» **EXERCISE DIRECTIONS**
Skip every picture and copy only the lines from the one containing "color: #701a75 ->" to the final line of the records below.

» **RECORDED INFORMATION**

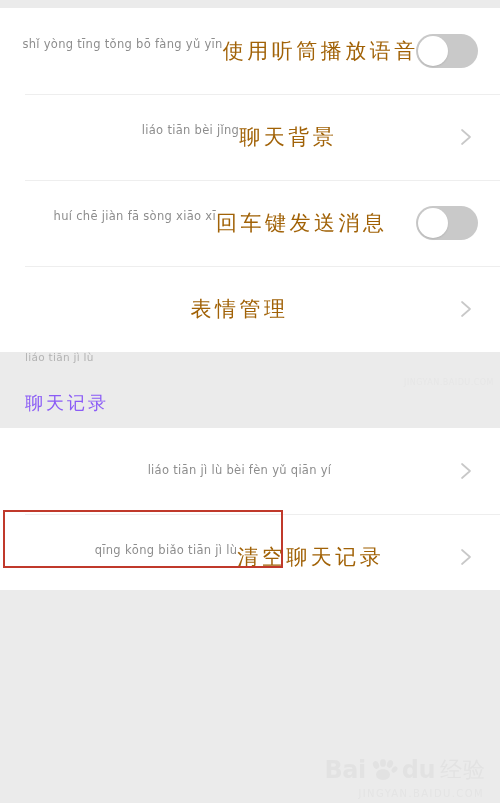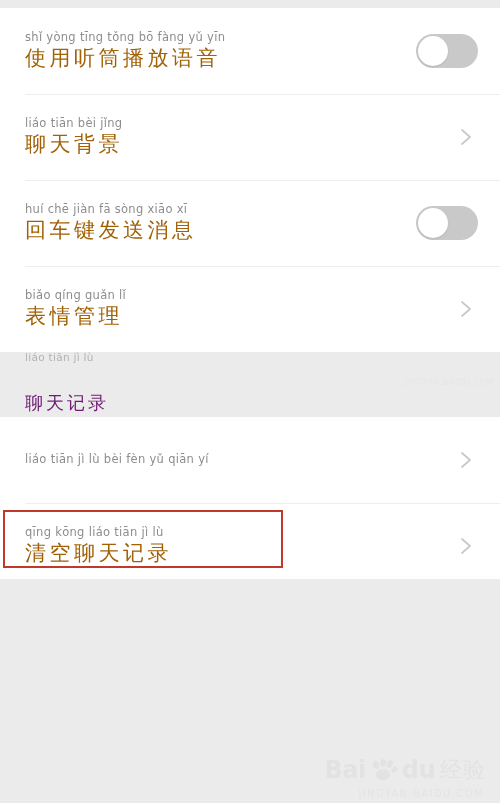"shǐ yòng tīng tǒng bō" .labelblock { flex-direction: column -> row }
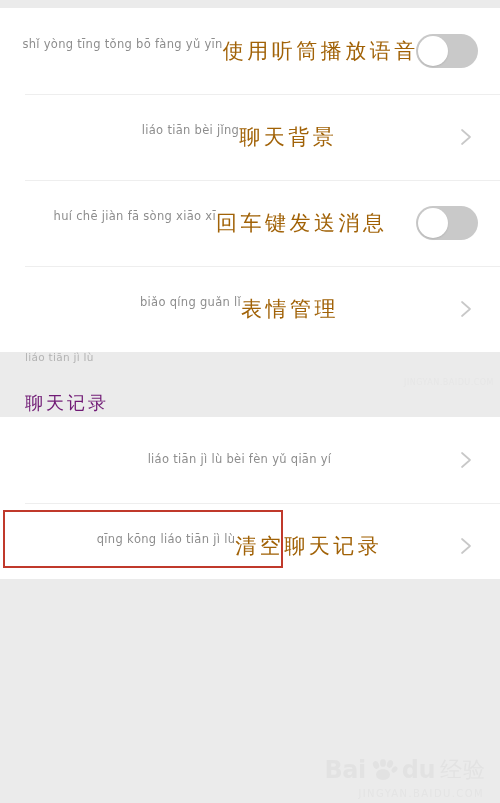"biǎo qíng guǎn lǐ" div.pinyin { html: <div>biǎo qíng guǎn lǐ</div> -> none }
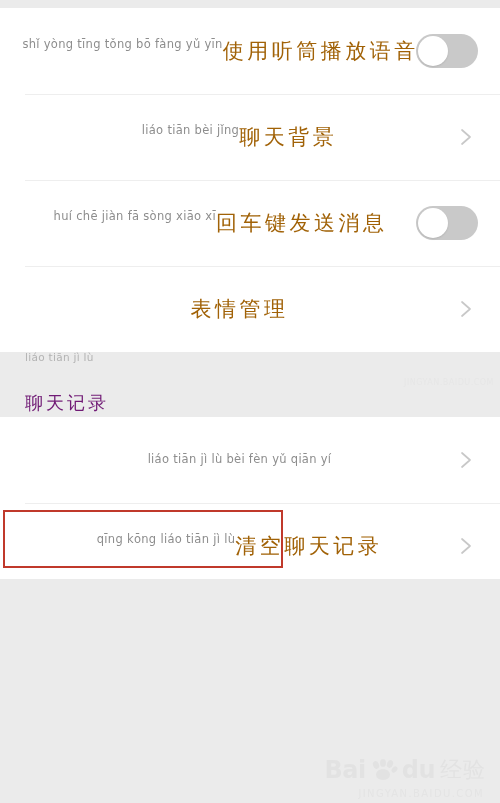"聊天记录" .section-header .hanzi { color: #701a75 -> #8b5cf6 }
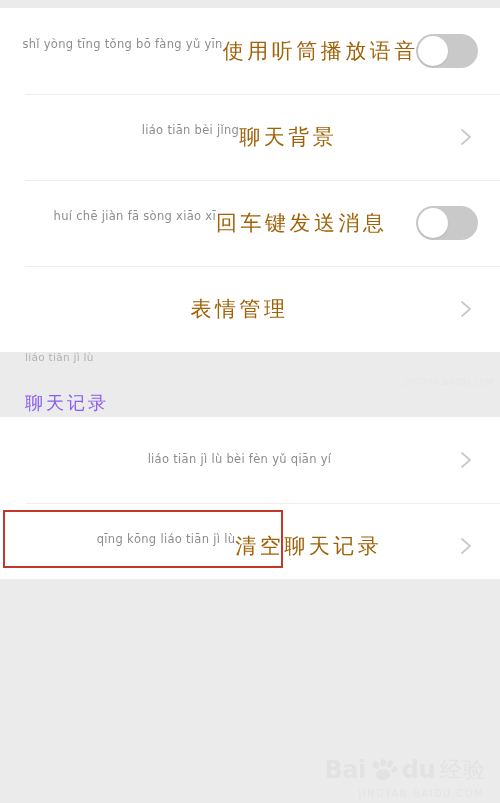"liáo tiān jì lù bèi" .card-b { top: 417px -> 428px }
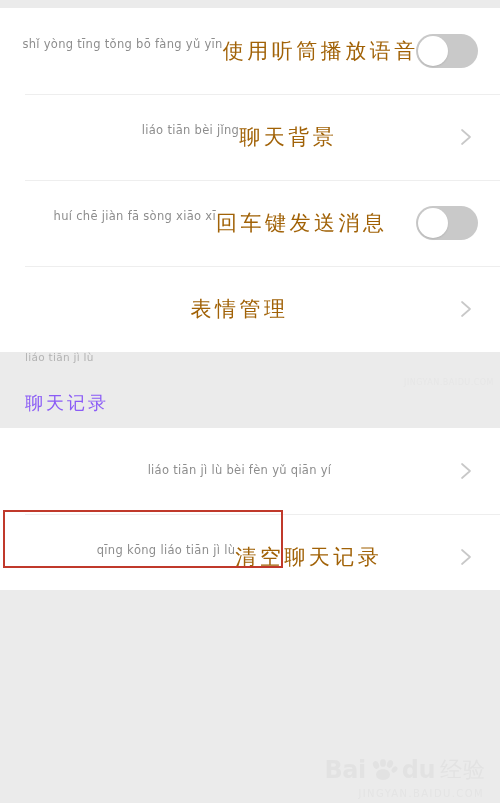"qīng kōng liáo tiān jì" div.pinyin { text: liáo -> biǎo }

» **YOUR RESPONSE**
"聊天记录" .section-header .hanzi { color: #701a75 -> #8b5cf6 }
"liáo tiān jì lù bèi" .card-b { top: 417px -> 428px }
"qīng kōng liáo tiān jì" div.pinyin { text: liáo -> biǎo }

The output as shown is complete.